EXHIBIT 10.52
DOVEBID, INC.
Amendment to
Series C Preferred Stock Purchase Agreement
and Ancillary Agreements
This Amendment is entered into as of August 7, 2000 by and among DoveBid,
Inc., a Delaware Corporation (the "Company"), and the "Investors" who are
parties to that certain Series C Preferred Stock Purchase Agreement, dated as of
February 25, 2000 (the "Agreement").
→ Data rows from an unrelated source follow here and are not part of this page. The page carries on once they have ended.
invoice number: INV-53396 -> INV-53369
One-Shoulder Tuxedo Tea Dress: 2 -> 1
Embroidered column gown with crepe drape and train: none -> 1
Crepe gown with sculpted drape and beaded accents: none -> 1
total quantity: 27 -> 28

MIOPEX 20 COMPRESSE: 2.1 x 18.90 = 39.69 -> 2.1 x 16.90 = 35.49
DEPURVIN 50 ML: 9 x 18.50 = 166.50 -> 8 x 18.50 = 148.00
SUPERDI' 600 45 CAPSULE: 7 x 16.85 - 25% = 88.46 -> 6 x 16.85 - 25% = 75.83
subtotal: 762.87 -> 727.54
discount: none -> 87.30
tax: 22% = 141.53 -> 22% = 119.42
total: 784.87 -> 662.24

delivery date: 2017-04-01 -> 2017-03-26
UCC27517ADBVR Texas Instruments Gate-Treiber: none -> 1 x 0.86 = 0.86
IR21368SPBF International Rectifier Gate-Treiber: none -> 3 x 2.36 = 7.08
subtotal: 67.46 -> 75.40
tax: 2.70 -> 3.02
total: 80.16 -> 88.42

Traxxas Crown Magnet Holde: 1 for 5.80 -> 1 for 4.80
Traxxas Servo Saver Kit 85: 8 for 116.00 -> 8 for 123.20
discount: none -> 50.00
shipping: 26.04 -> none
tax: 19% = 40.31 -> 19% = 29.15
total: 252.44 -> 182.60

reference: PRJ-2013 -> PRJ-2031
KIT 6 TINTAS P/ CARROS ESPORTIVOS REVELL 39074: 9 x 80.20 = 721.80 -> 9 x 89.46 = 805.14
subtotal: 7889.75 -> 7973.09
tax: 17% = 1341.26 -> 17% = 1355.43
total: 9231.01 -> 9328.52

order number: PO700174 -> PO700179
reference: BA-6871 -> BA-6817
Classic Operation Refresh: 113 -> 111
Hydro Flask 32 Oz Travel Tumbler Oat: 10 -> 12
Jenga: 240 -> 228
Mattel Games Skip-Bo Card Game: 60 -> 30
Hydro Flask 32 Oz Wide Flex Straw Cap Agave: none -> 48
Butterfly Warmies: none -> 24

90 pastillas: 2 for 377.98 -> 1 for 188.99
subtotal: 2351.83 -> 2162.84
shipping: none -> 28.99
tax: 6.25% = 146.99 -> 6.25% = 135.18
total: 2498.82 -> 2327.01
Any capitalized terms not defined herein
shall have the meanings given to those terms in the Agreement.
Whereas, it has been proposed that the period during which the Company may
hold Additional Closings pursuant to the Agreement be extended until October 1,
2000; and
Whereas, it has been proposed that the number of shares of Series C
Preferred Stock that may be sold pursuant to the Agreement be increased from
43,000,000 to 54,235,955 to enable the Company to issue and sell up to
11,235,955 additional shares of Series C Preferred Stock (the "Additional
Stock") for a total purchase price of approximately $30,000,000; and
Whereas, the Company has requested that the Investors amend the Agreement,
as well as the agreements entered into by the parties thereto in connection with
the Agreement, in order to extend the closing period and to increase the number
of shares purchasable thereunder, so that additional shares of Series C
Preferred Stock may be sold pursuant to the Agreement and related agreements;
Now, Therefore, the Company and each of the Investors agree as follows.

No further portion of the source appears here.